Norfolk's Wishing Tree

In the wild landscape of the Brecks, close to the lunar craters of Grime’s Graves and the Ice Age pingo holes, is Barnham Cross Common once home to a wishing or ‘trysting’ tree.


The wishing tree at Barnham Cross Common. CREDIT: Siofra Connor / Norfolk Folklore Society

This is a historic landscape, the earth striped by chalk and sand left by glaciers and blown by the winds which whip across the heath, manmade ditches and banks creating furrows intended to prevent gliders from landing whole troops of Nazis to overrun Norfolk.


Tucked away in a woodland patch is the site of the franchise cross that once divided the Liberty of Bury St Edmunds from that of Thetford, a so-called plague post where travellers to Thetford Market could wash their money in a water or vinegar-filled basin. It is also the home of The Beast of the A1075, the Bigfoot-style creature which has been spotted close to the road and in thickets of woodland since the 1970s by multiple witnesses.


Back on the lonely heathland of the Brecks, there once stood a Scots Pine tree which had been part of a plantation created in the early 19th century, around the time of the Battle of Waterloo. This gnarled old tree became famous for a quirk: its trunk had grown peculiarly, creating a loop which was close to the ground.

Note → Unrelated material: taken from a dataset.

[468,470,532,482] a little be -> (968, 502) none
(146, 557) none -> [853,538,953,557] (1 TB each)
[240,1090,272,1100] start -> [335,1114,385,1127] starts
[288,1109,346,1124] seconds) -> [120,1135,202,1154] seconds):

In The East Anglian Magazine, Vol.22 (Nov.1962-Oct.1963), it was written: “On the sandy heath of Barnham Cross Common used to be a pine tree about which curious customs have gathered. Called variously the Trysting Pine, Kissing Tree or Wishing Tree, the trunk had twisted and curled itself into a loop not far from the ground. 



“One tradition said that a person had to pull off or knock down a single fir cone, hold it in the right hand, place one's head through the loop and make a wish. Another version told that couples must hold hands through the loop, then kiss and pledge undying love, hoping the tree would bind them to it with its magic.”


The roots of tree lore burrow back to the very earliest belief systems. It is believed that if you write your wish, attach it to a ribbon and tie it to a tree, it will be released to the elements who will help you achieve your goal. You can also bury a coin that you’ve held as you made a wish, beneath a tree in exchange for good luck, a belief which originated hundreds of years ago in Britain where it was believed an offering to nature would help to cure an illness.


In County Laois in Ireland, there is a sycamore that has hundreds of Irish pennies hammered into it while in Durham, close to the High Force waterfall, there is a coin tree. In Northern England there is a wish tree in the grounds of High Force waterfall. The Punch Bowl pub, near Penrith, Cumbria, has coins forced into splits in ceiling beams. In Japan there are trees all over the country covered with “paper wishes”: far kinder to trees.